(Collected data)
:::::

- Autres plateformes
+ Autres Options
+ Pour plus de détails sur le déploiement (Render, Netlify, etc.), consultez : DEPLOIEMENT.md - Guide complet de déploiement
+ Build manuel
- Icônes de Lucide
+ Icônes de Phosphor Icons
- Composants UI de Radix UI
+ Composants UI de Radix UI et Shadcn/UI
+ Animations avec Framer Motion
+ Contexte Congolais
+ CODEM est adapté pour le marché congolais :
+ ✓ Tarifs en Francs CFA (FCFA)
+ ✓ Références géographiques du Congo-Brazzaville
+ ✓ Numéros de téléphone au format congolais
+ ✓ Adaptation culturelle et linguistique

:::::

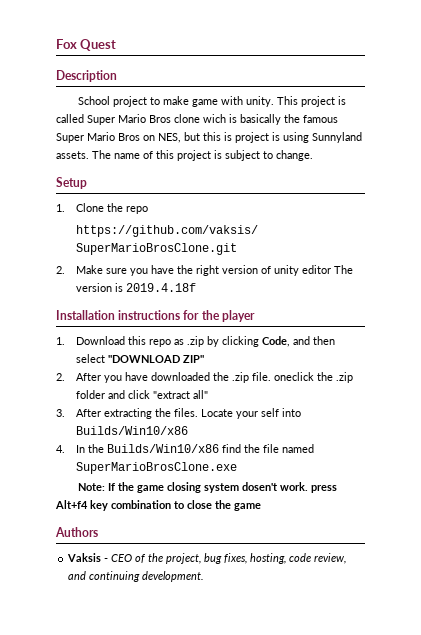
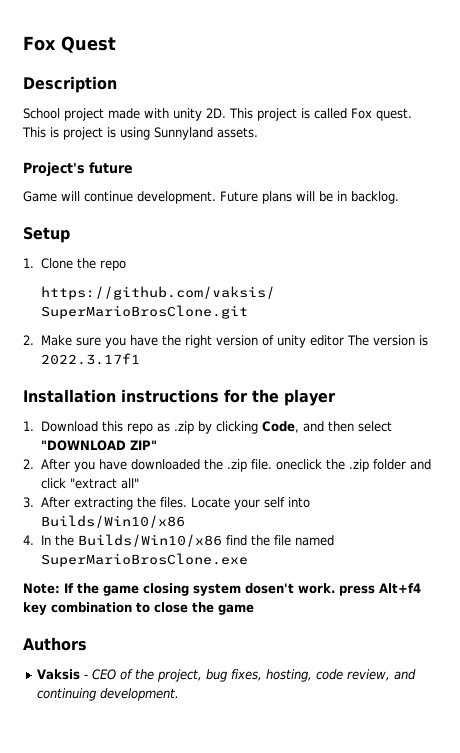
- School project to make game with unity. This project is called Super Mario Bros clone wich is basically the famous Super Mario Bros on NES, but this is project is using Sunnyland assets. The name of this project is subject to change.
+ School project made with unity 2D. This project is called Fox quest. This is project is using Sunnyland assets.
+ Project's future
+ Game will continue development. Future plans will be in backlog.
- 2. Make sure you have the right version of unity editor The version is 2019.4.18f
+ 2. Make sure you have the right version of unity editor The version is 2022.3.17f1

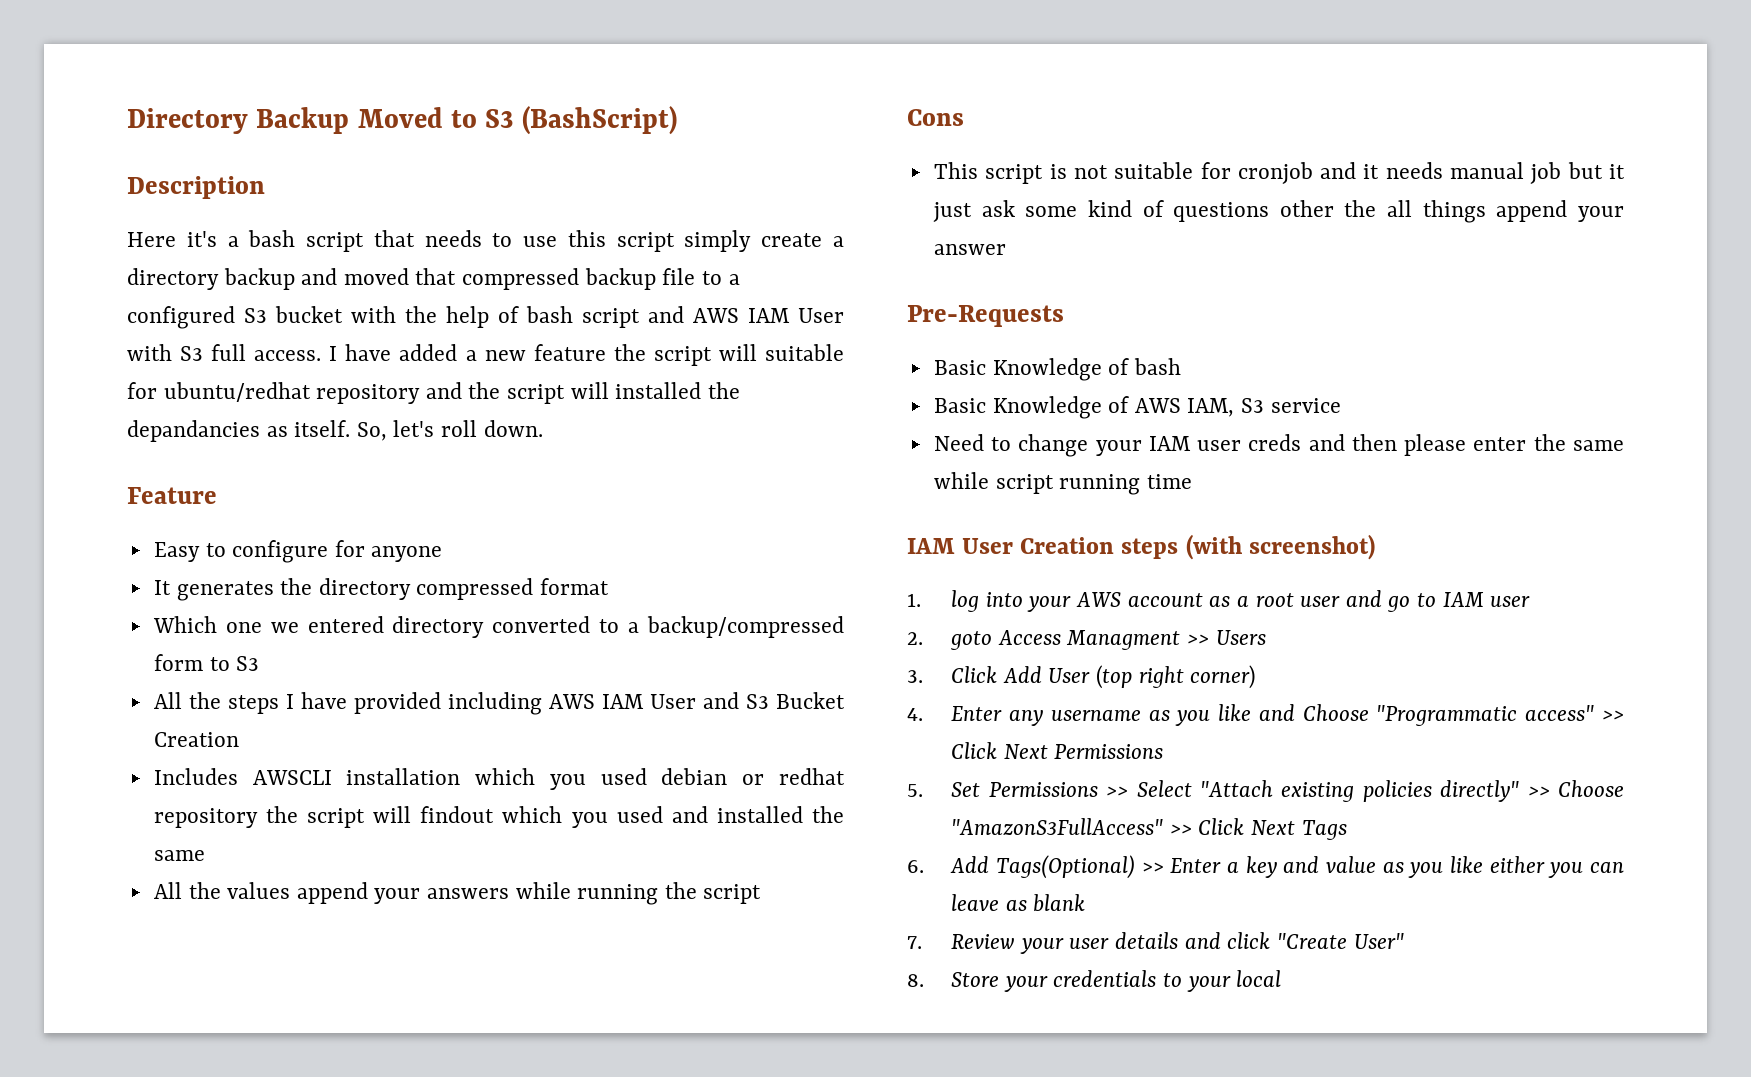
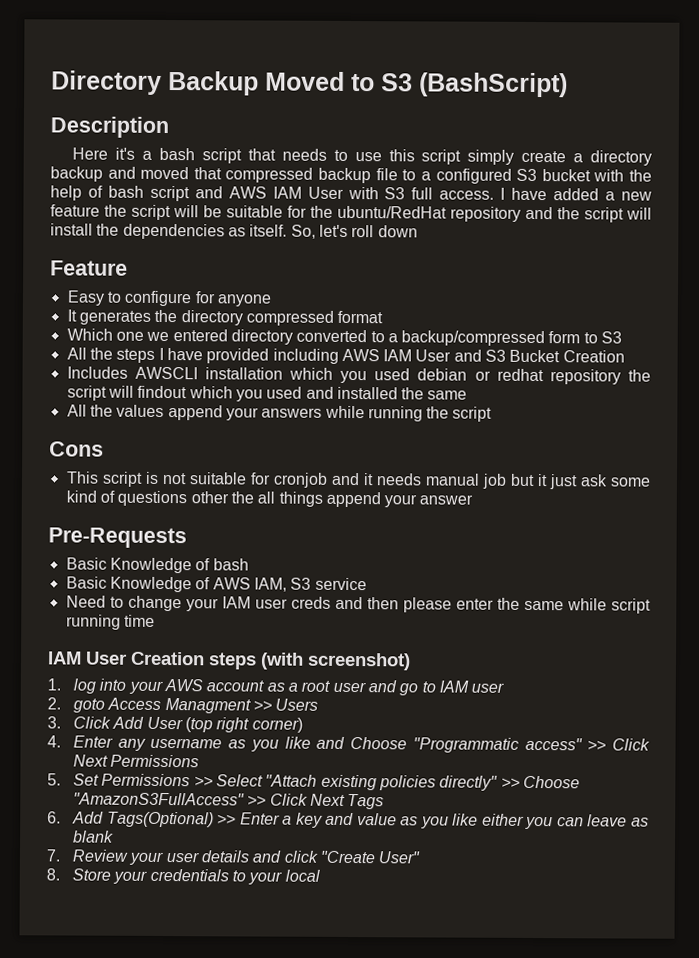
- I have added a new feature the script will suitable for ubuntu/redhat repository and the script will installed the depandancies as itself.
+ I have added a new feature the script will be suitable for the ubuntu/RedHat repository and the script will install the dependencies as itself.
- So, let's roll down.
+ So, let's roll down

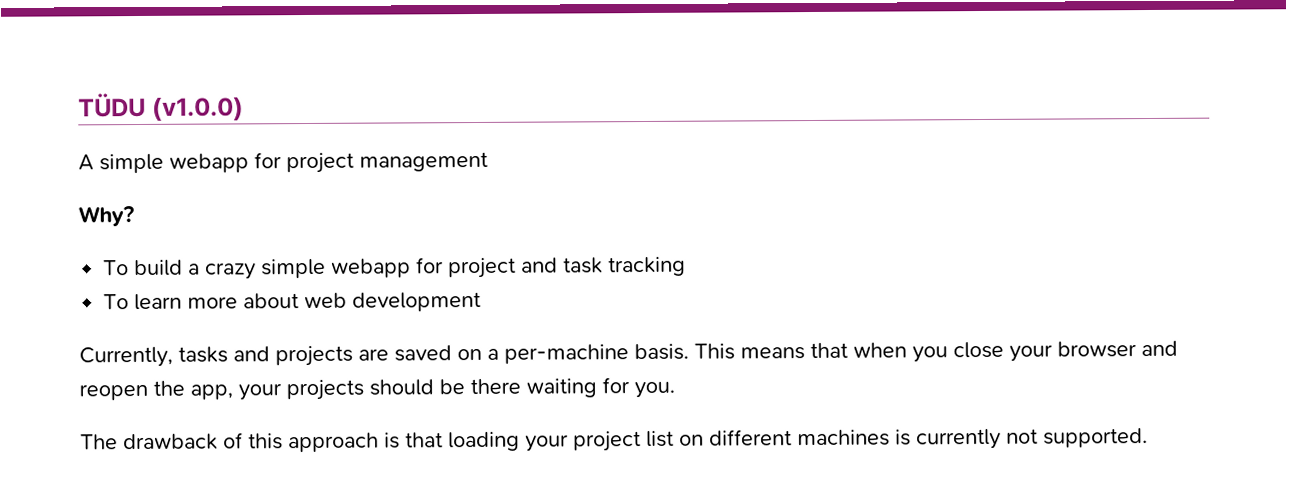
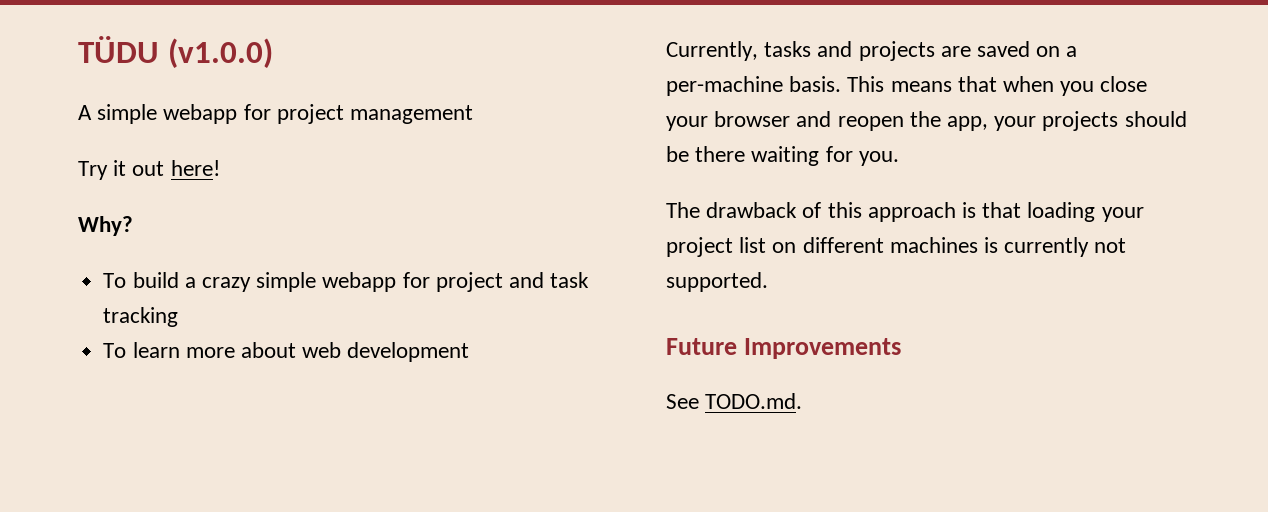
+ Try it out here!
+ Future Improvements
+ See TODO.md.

:::::

→ Task statement:
Transcribe the lines above between the line holding "UI et Shadcn/UI" and the line holding "culturelle et linguistique", inclusive, exactly as they stand and with nothing added.

→ Reply to the task:
+ Composants UI de Radix UI et Shadcn/UI
+ Animations avec Framer Motion
+ Contexte Congolais
+ CODEM est adapté pour le marché congolais :
+ ✓ Tarifs en Francs CFA (FCFA)
+ ✓ Références géographiques du Congo-Brazzaville
+ ✓ Numéros de téléphone au format congolais
+ ✓ Adaptation culturelle et linguistique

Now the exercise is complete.